• _Material for this exercise_
▬▬▬▬▬▬▬▬▬▬
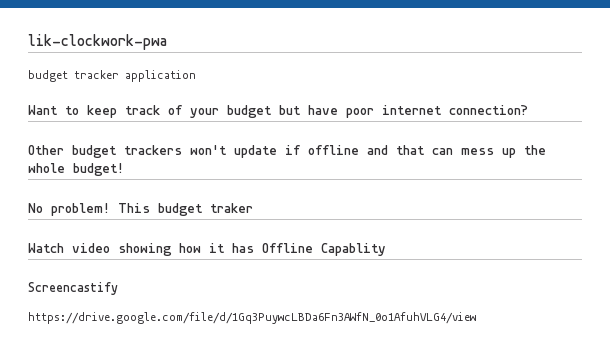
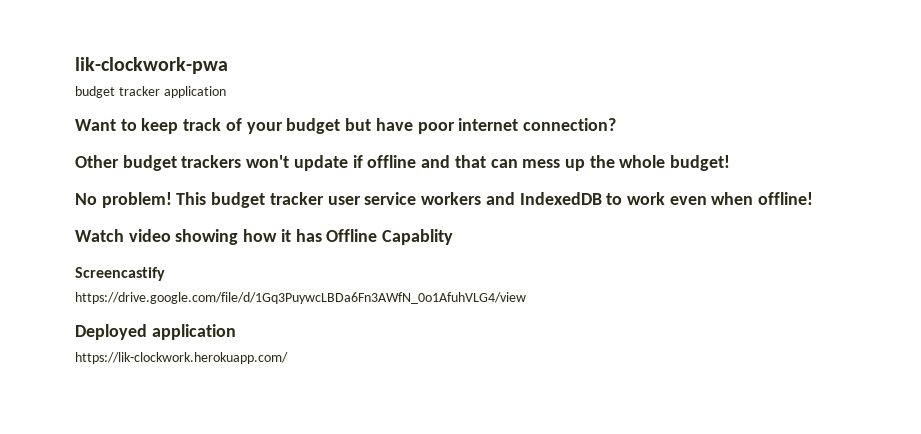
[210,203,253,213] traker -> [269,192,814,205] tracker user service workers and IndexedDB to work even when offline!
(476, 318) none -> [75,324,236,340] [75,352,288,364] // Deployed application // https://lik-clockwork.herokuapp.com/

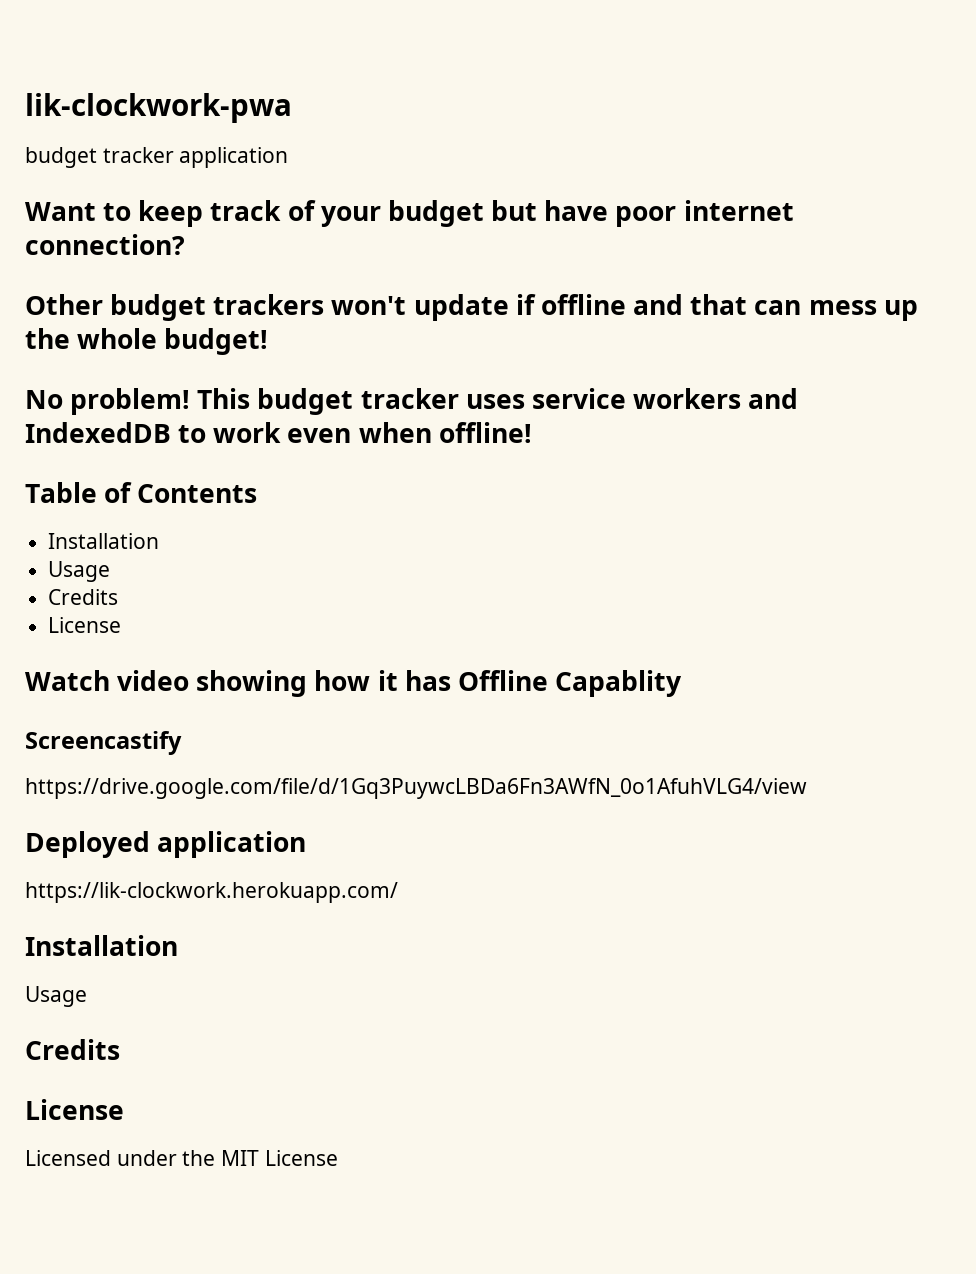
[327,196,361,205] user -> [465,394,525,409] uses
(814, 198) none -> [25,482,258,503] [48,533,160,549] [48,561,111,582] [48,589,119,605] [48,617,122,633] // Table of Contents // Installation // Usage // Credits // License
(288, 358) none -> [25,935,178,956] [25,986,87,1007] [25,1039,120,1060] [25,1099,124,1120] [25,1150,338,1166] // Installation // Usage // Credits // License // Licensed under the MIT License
▬▬▬▬▬▬▬▬▬▬
• _What is being asked_
Which lines in the data above hold the string "Credits"? Return each of them.

• _Exercise response_
(814, 198) none -> [25,482,258,503] [48,533,160,549] [48,561,111,582] [48,589,119,605] [48,617,122,633] // Table of Contents // Installation // Usage // Credits // License
(288, 358) none -> [25,935,178,956] [25,986,87,1007] [25,1039,120,1060] [25,1099,124,1120] [25,1150,338,1166] // Installation // Usage // Credits // License // Licensed under the MIT License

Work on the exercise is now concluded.